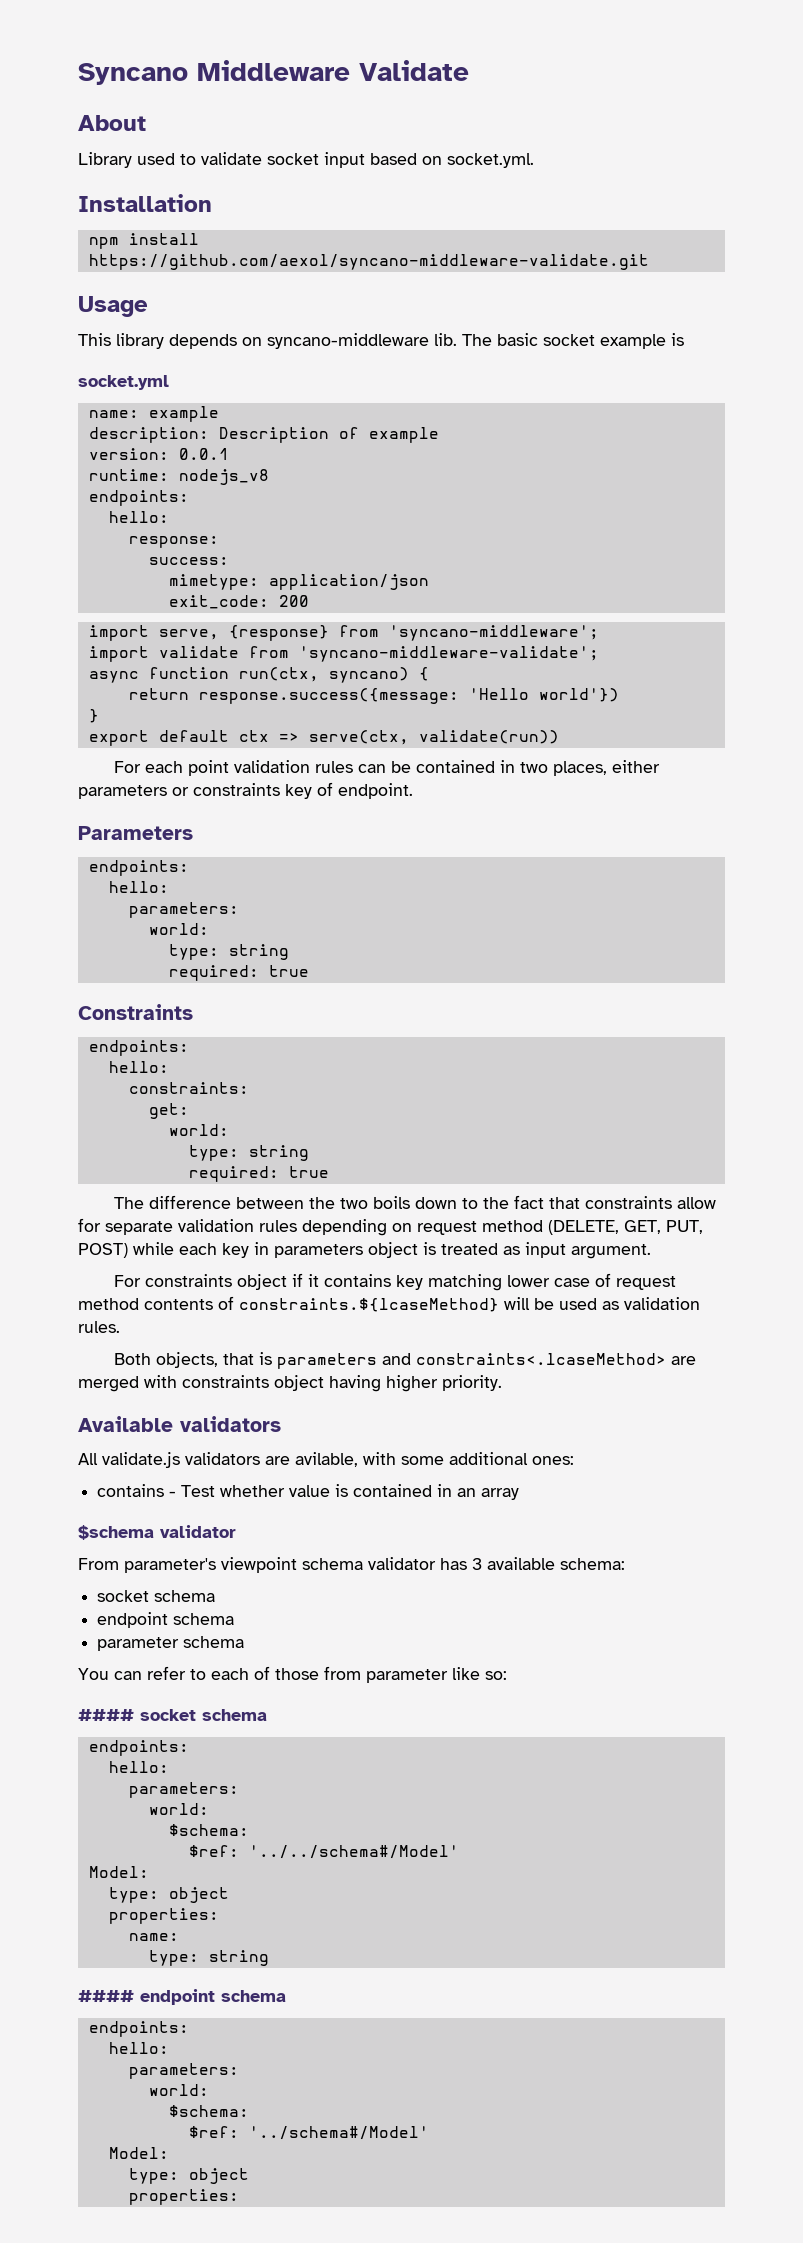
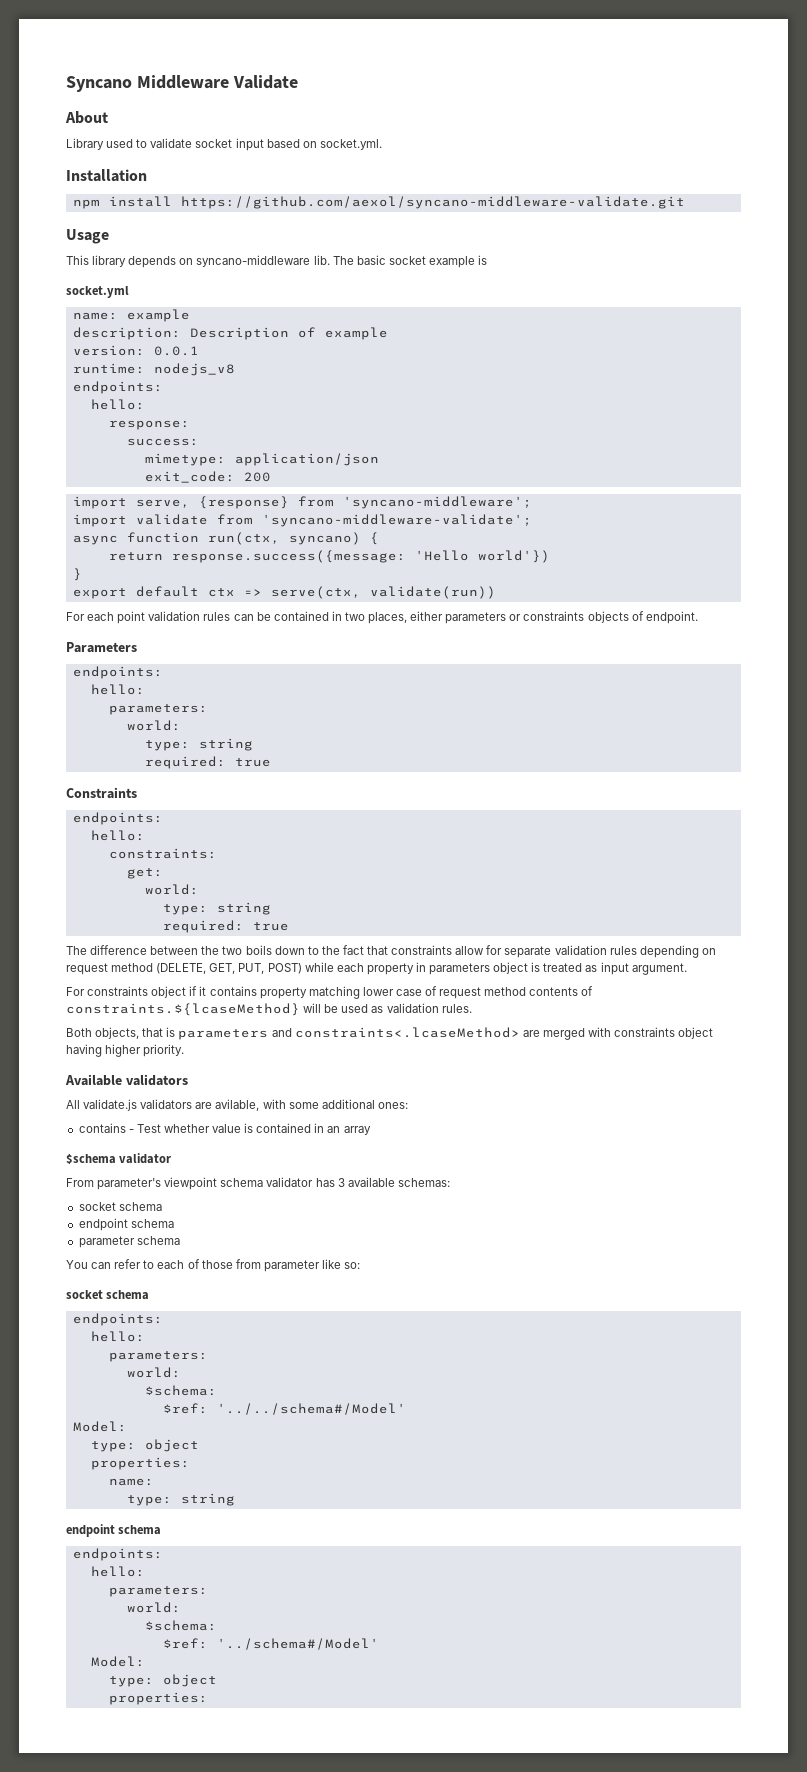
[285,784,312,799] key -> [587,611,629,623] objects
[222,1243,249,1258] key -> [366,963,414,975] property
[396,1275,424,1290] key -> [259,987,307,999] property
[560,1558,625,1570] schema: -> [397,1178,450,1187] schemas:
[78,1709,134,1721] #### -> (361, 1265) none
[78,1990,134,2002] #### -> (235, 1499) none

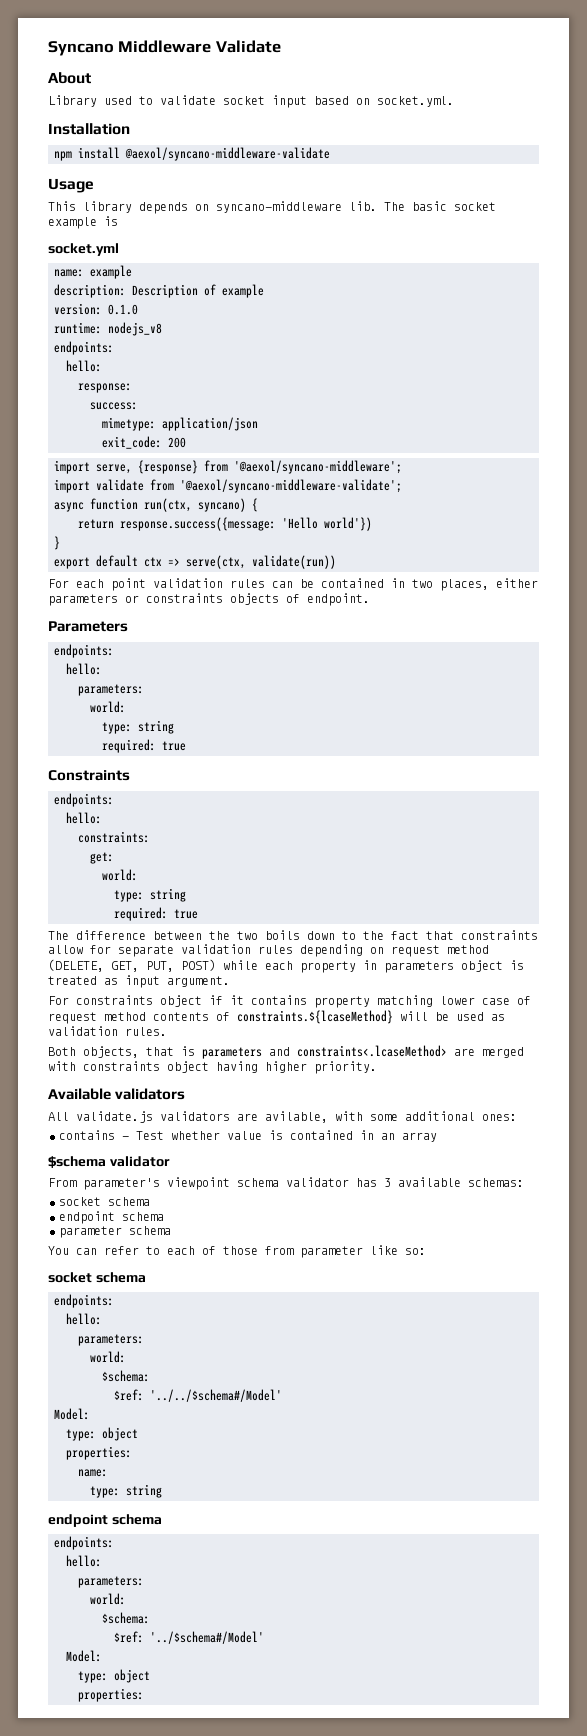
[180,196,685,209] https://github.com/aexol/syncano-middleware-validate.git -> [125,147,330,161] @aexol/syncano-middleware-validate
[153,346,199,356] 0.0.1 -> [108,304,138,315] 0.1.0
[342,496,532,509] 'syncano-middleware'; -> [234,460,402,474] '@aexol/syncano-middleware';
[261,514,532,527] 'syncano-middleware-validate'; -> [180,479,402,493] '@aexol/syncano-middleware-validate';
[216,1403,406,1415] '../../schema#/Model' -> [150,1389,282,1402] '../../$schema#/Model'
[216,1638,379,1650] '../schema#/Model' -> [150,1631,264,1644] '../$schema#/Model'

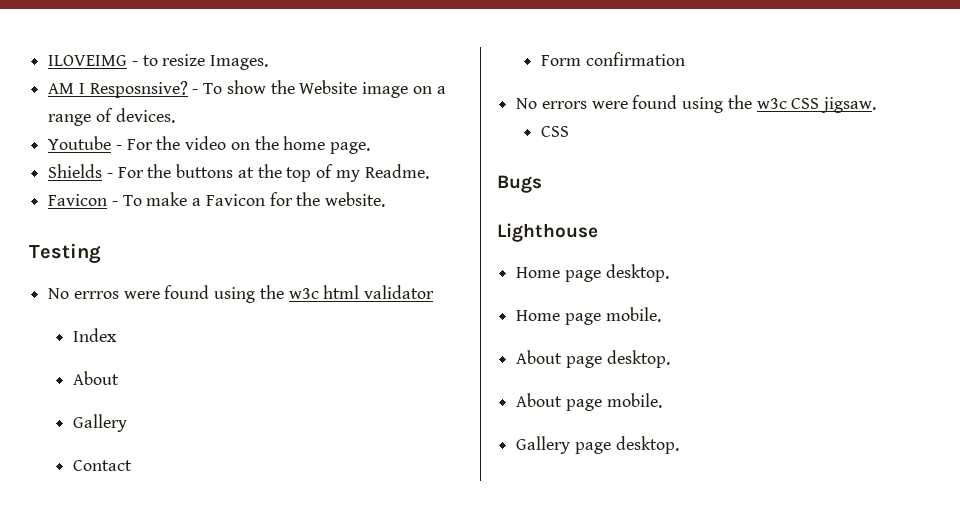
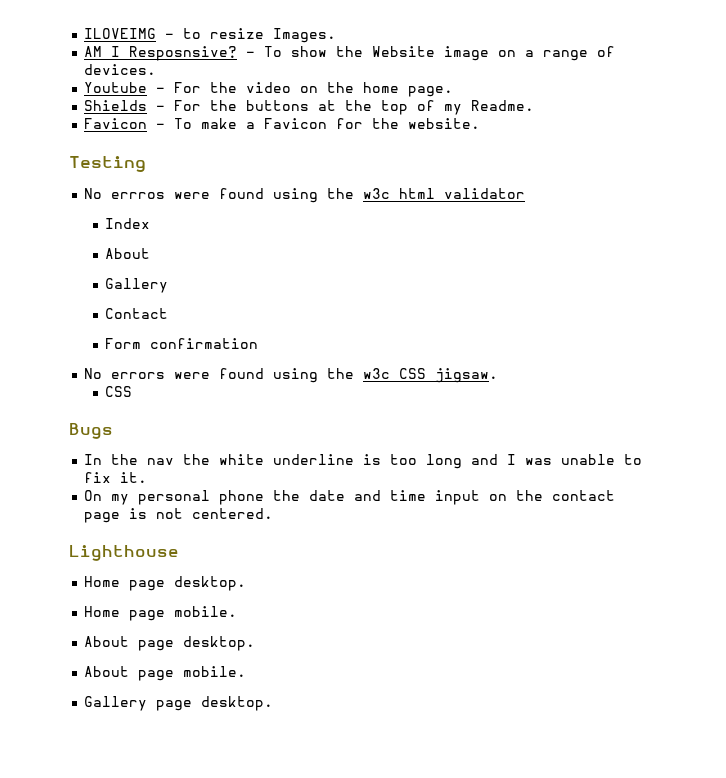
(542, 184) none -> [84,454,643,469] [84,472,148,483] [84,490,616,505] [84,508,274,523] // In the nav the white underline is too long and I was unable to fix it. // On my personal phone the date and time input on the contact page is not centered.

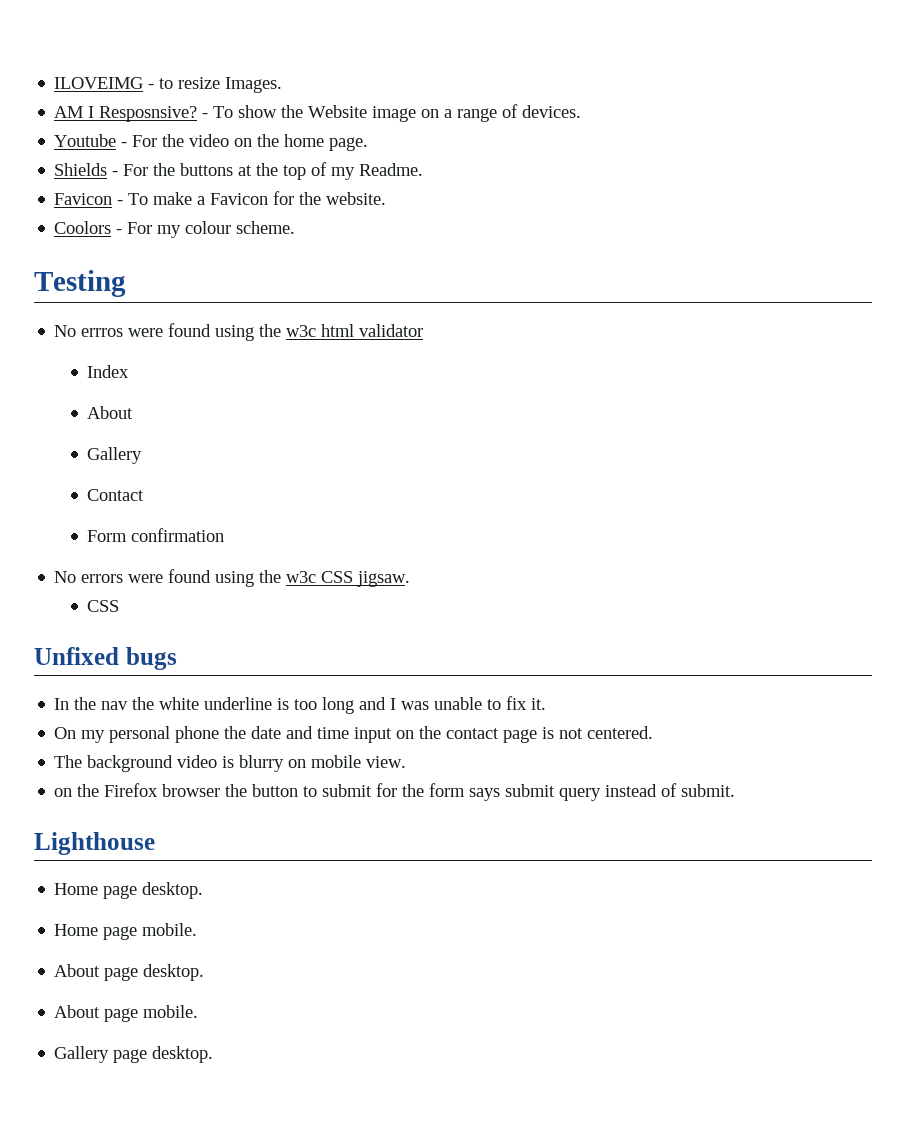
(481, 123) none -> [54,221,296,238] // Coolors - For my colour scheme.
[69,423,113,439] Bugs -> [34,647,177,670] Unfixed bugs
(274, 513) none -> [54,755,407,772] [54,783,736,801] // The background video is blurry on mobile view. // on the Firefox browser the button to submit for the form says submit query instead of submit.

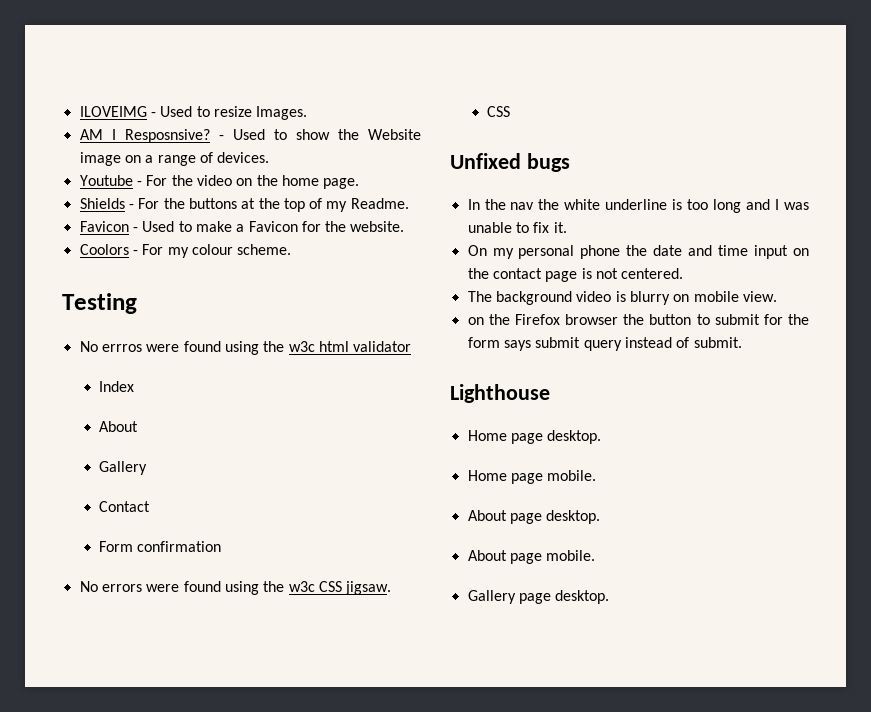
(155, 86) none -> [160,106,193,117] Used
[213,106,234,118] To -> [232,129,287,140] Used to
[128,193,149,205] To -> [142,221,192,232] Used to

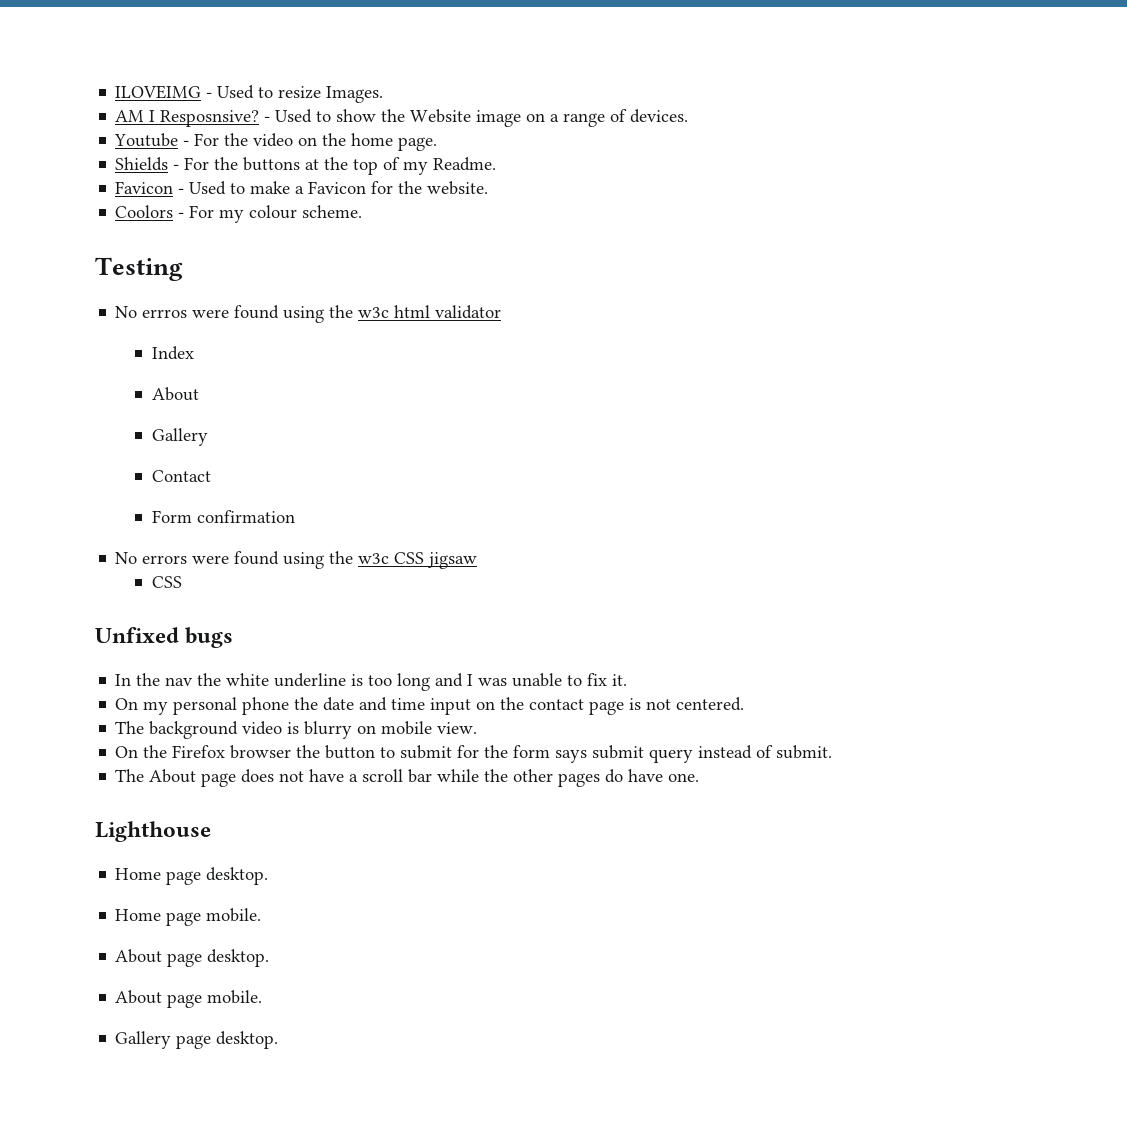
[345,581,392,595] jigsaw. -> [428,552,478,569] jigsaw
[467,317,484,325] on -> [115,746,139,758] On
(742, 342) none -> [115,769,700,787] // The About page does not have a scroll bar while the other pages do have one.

YOUR GOAL.
Your task is to retype the lines running from the one that contains "[213,106,234,118] To ->" through the end of the records, and nothing else. Pictures are not part of the copy.

RESPONSE.
[213,106,234,118] To -> [232,129,287,140] Used to
[128,193,149,205] To -> [142,221,192,232] Used to

[345,581,392,595] jigsaw. -> [428,552,478,569] jigsaw
[467,317,484,325] on -> [115,746,139,758] On
(742, 342) none -> [115,769,700,787] // The About page does not have a scroll bar while the other pages do have one.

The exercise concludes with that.